Task details: Check each line of the records for "span"; collect those that have it.

[Opening Records for this task section]

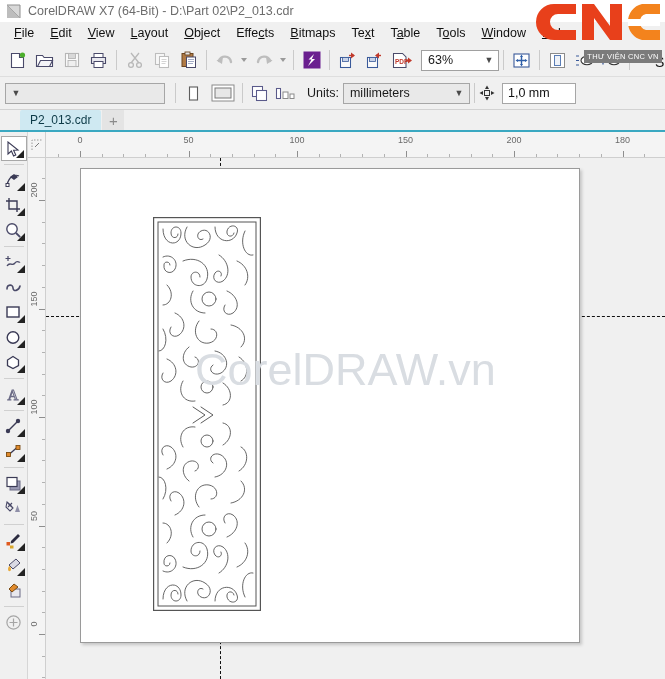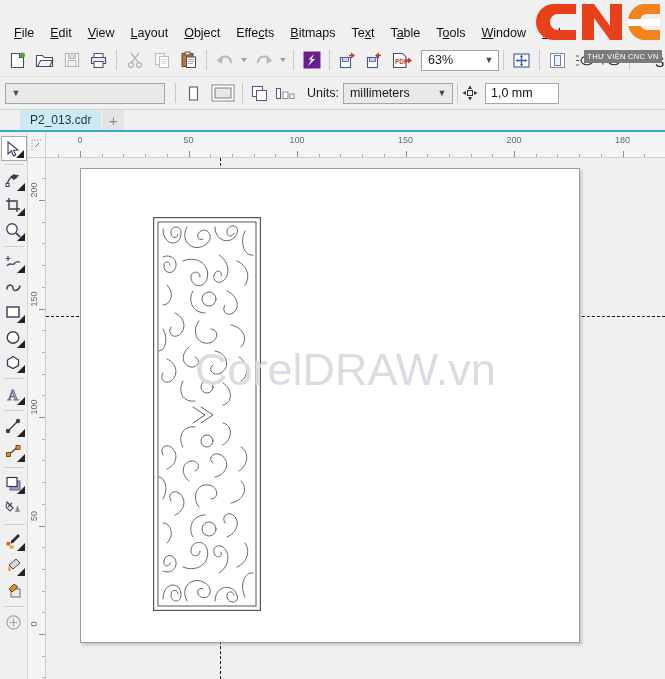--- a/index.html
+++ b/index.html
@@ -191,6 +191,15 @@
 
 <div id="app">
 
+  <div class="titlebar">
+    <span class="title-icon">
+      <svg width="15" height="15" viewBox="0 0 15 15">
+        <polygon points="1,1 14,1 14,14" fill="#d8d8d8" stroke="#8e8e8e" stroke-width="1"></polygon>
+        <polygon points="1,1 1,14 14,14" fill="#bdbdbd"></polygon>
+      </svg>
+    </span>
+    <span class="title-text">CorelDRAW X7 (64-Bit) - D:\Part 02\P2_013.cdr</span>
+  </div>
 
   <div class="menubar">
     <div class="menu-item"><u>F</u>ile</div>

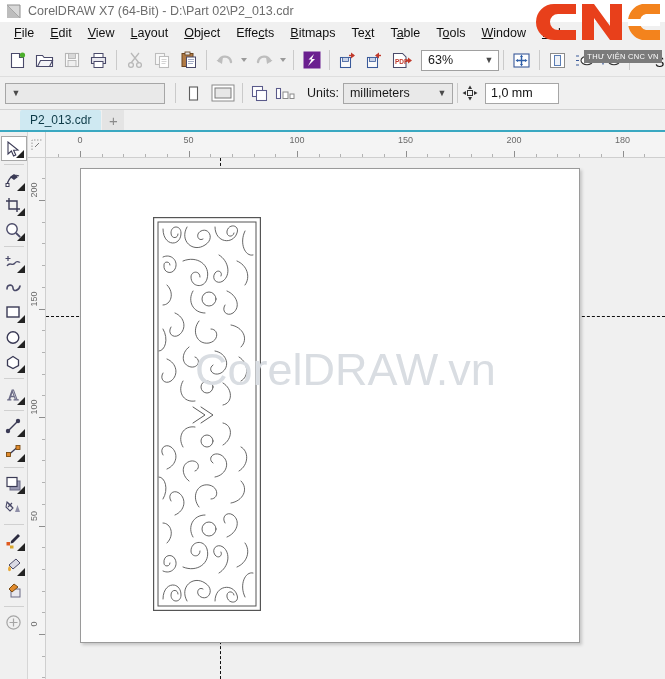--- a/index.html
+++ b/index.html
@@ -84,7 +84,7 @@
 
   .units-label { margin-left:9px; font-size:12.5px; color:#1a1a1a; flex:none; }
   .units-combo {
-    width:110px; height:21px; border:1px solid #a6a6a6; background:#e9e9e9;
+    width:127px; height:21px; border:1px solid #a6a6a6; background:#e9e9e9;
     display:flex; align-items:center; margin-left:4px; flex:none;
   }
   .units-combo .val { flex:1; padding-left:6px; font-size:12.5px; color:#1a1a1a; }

[Closing Records for this task section]
[Opening Records for this task section]

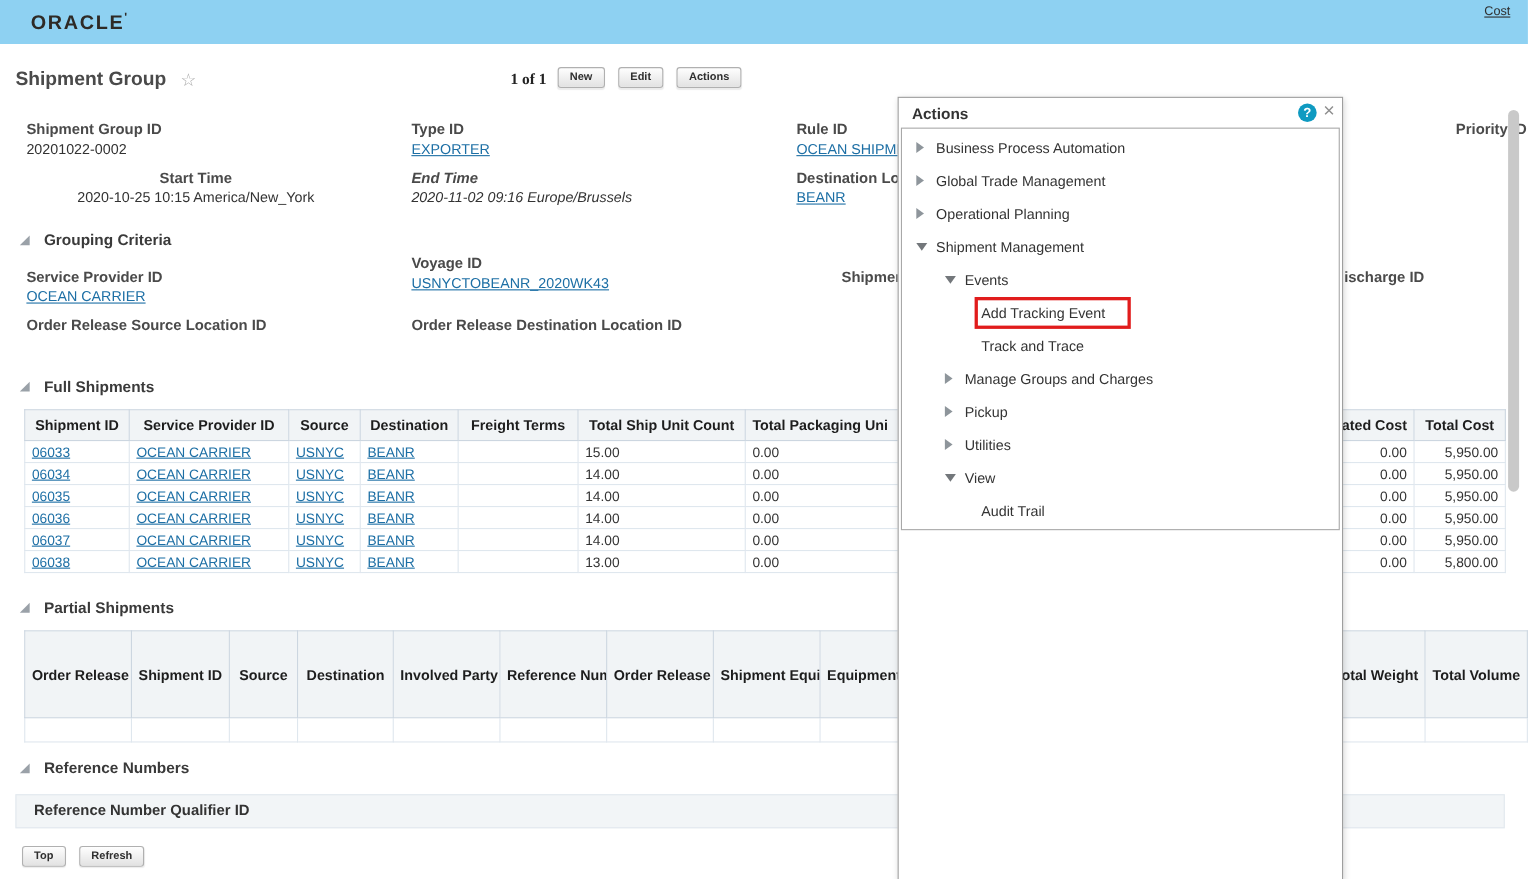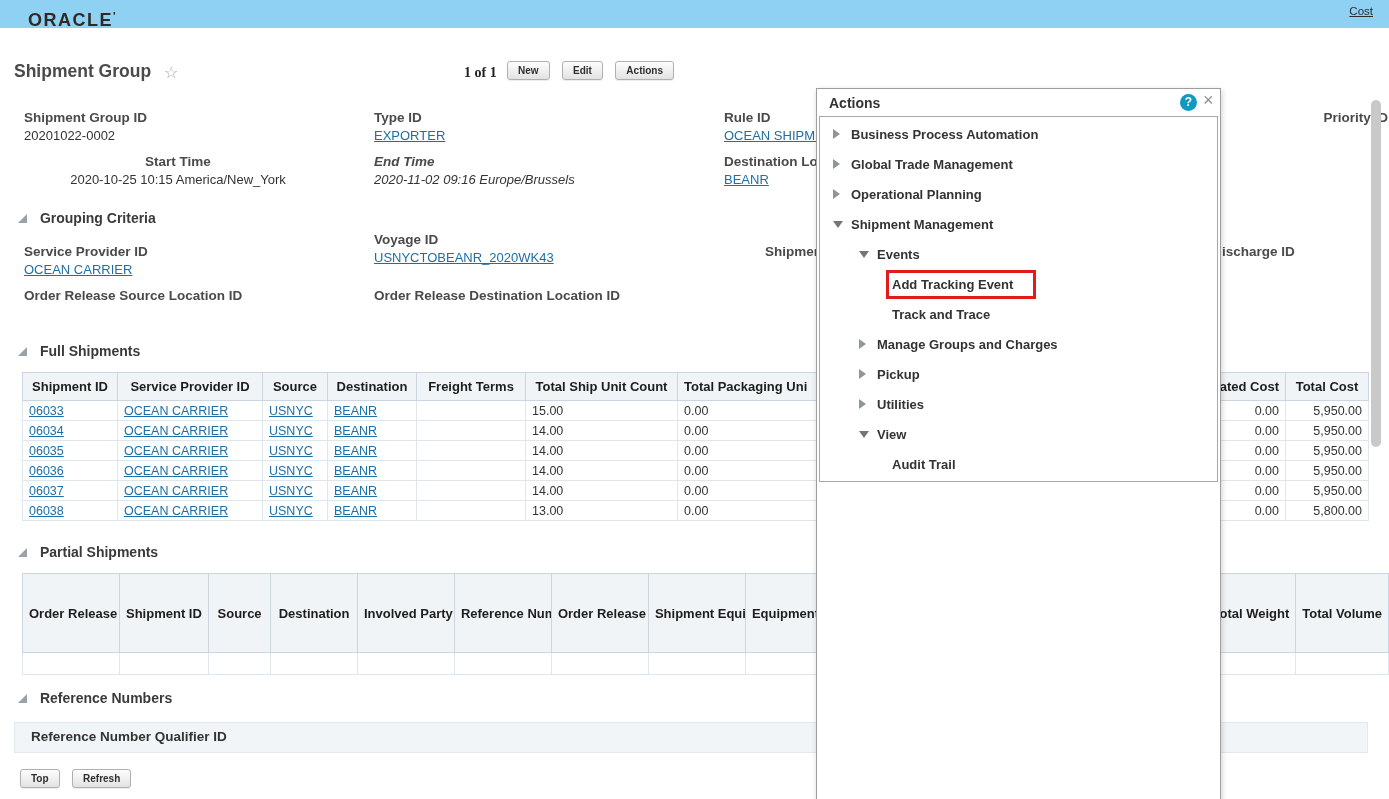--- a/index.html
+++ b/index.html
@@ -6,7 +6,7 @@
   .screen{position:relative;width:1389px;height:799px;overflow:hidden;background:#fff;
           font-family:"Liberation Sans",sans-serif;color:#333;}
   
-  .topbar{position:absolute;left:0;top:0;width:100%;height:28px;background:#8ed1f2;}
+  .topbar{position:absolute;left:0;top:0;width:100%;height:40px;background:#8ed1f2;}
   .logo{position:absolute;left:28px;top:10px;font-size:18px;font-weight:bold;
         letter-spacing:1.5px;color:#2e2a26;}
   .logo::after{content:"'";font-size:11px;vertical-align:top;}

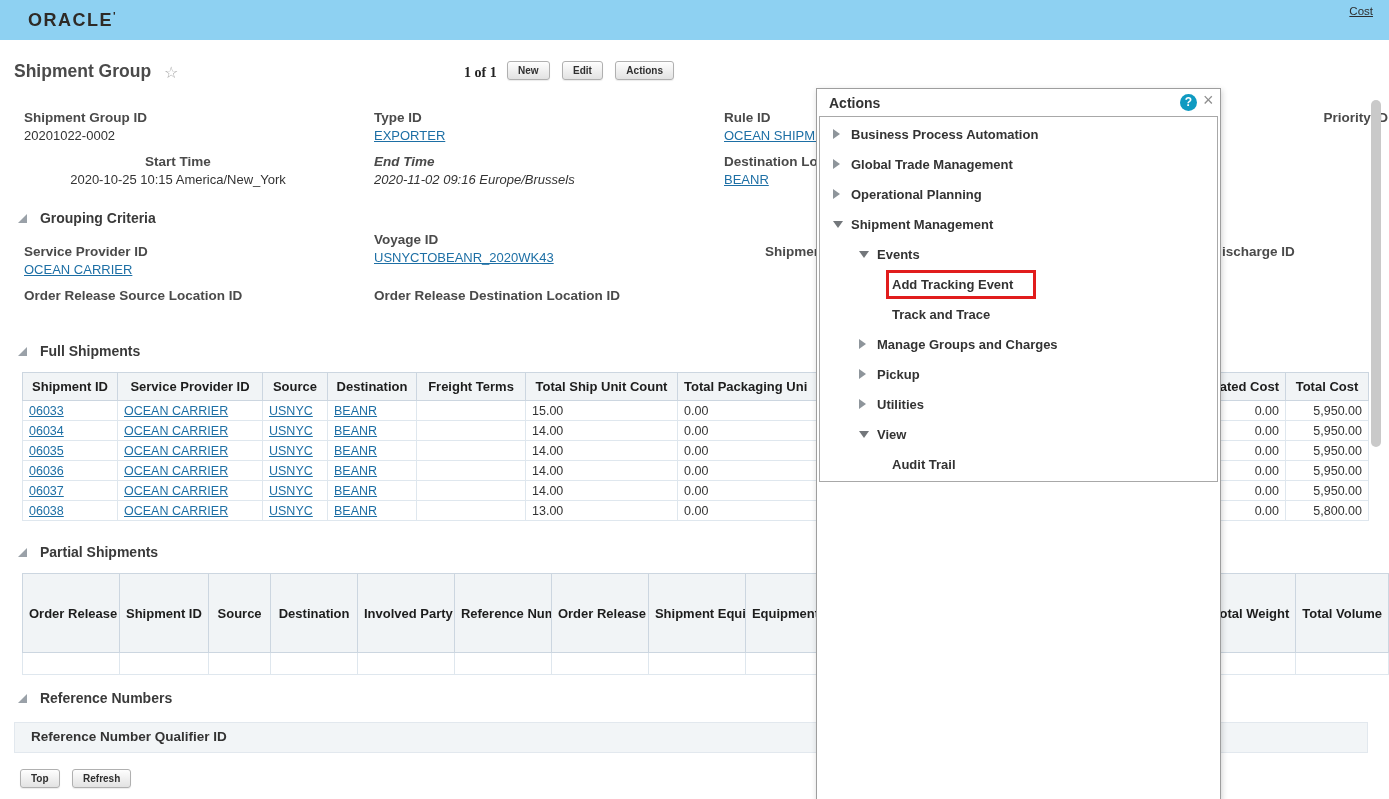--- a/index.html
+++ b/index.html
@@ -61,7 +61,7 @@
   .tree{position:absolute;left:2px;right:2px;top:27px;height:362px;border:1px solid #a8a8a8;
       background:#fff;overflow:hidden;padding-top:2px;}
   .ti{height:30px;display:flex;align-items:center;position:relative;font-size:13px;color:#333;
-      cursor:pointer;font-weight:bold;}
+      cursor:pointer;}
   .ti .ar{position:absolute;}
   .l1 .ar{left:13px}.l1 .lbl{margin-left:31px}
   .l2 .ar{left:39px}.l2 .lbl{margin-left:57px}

[Closing Records for this task section]

Answer to this problem:
+    <span class="title-icon">
+    </span>
+    <span class="title-text">CorelDRAW X7 (64-Bit) - D:\Part 02\P2_013.cdr</span>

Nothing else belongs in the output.